Dando corso al mio progetto di fine settimana sui Colli Euganei, seguo l’indicazione della mia guida spirituale, del maestro, di colui che mi indica la via, che alla domanda su quale sia il suo rifugio dello spirito risponde: «Non riesco mai a trovarne in città abitate; per me qui è il Monte Venda nei Colli Euganei». E io su, dritto al Monte Venda, come il migliore dei discepoli. Una volta ho diviso un piatto di risotto agli asparagi con il mio maestro DDP ma questa sarebbe un’altra storia.
Al Monte Venda, presto.

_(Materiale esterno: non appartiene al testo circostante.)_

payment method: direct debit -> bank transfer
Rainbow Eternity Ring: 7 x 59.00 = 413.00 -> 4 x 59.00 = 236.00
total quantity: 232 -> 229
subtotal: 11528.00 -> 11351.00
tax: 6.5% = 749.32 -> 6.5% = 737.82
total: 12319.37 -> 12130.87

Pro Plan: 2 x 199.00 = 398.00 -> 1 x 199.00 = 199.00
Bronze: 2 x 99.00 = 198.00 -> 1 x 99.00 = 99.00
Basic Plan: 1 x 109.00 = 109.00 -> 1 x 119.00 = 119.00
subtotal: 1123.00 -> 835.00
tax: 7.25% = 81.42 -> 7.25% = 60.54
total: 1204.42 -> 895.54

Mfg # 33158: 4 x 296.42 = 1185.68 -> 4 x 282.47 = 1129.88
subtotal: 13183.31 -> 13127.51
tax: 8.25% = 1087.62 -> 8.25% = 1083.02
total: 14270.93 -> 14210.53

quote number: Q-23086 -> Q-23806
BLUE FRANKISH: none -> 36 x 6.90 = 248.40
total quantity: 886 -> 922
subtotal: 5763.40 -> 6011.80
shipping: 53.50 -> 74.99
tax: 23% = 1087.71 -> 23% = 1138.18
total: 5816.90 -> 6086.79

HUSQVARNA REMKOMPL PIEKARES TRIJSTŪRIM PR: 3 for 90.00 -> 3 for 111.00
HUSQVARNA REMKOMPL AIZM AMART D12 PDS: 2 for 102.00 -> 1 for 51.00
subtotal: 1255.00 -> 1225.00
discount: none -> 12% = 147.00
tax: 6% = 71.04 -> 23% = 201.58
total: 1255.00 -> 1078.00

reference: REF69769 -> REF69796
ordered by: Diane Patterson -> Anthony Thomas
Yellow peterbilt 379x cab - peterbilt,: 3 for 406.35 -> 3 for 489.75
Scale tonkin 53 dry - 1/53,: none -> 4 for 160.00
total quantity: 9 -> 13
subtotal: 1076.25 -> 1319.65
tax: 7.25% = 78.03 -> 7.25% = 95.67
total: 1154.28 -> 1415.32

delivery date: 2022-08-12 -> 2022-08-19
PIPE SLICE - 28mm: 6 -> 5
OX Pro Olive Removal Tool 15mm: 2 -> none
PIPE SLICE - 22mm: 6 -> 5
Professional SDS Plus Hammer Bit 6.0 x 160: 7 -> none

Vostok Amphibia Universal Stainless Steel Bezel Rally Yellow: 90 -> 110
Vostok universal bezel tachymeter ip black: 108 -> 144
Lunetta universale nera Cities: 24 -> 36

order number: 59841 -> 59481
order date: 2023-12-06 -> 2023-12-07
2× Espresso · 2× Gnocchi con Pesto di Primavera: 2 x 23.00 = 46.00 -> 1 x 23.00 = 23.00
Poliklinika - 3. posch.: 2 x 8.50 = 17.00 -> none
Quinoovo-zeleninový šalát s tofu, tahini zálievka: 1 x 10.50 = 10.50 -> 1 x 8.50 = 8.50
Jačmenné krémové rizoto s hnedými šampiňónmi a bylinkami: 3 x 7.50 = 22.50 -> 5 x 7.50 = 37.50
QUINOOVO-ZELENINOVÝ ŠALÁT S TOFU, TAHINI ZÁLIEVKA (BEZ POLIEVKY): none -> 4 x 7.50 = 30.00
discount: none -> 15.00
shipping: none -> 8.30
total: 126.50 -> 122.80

Spirito perché in cima, oltre a una base militare NATO e ai ripetitori che permettono di vedere ‘L’Eredità’ a tutto il nord Italia, si trovano i resti di un’importante abbazia olivetana del dodicesimo secolo e là vado, perché il maestro me l’ha detto.

Un po’ anche perché è la cima più alta di tutti i colli e io devo sempre andare nel posto più alto, più lontano, più difficile. Quindi, come Petrarca, di casa qui sui colli, nella sua familiaris racconta la sua ascensione a Dionigi da San Sepolcro, «Oggi spinto dal solo desiderio di vedere un luogo celebre per la sua altezza, sono salito sul più alto monte di questa regione, chiamato giustamente Ventoso», posso io oggi dichiarare alla stessa maniera, immodestamente, «Oggi spinto dal solo desiderio di vedere un luogo celebre per la sua altezza, sono salito sul più alto monte di questa regione, chiamato giustamente Venda». Buffoncello.
Poiché «l’ostinata fatica vince ogni cosa» e nonostante un caldo ribaldo e nonostante io non abbia un fratello virtuoso che salga per la via più impervia a insegnarmi le cose della vita, arrivo su anch’io, da solo solingo che anima viva non si coglie, tranne due coppie di civili che hanno vinto tutte le lotterie del mondo, gestendo per conto dell’esercito l’abbazia e che colgo intenti a pranzare sotto le piante belli ventilati. Due ore dopo, quando ridiscendo, il loro pranzo è ancora in corso. Chissà se c’è un futuro Vannacci tra loro, mentre l’altro disgraziato si balocca in queste ore a Strasburgo, che vergogna. A questo penso mentre scrivo queste righe, non solo. Mi godo parecchio il posto e la vista, altroché.

Piglio su le mie, dunque, e scendo per tornare nel mondo reale che più velocemente non potrei, anche se ancora non lo so. Ma questo, domani, che ancora son turbato.